(Collection entries)
--------------------------------------------------
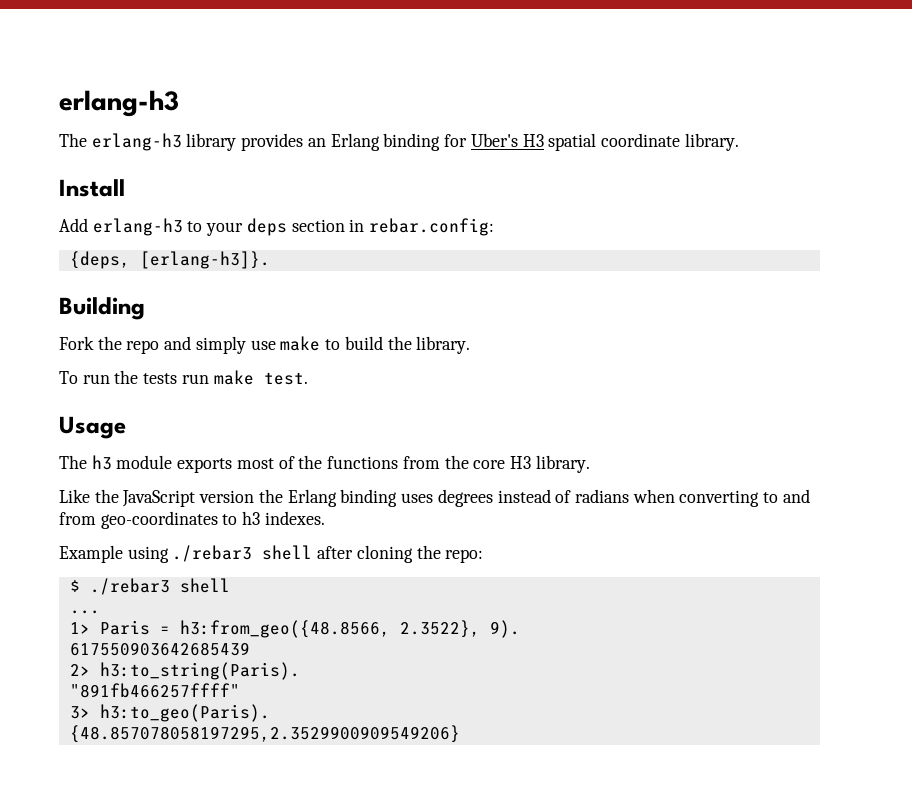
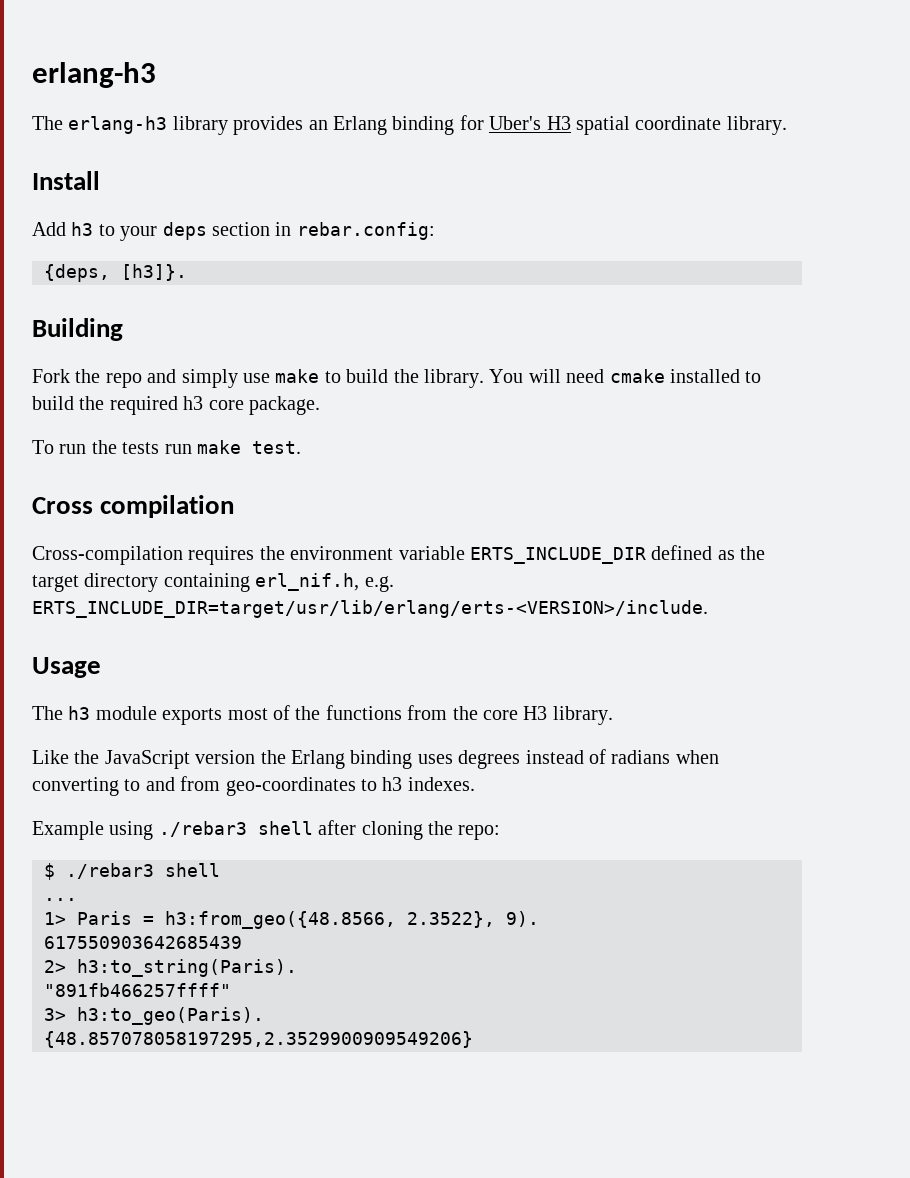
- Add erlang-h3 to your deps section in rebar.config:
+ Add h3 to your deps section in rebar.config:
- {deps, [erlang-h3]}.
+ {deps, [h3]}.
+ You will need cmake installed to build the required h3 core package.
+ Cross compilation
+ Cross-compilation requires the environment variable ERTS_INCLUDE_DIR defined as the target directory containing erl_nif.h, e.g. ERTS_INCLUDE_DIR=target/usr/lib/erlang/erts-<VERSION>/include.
--------------------------------------------------
Looking at the records above, how many lines contain "erlang"? Only the number is needed.

3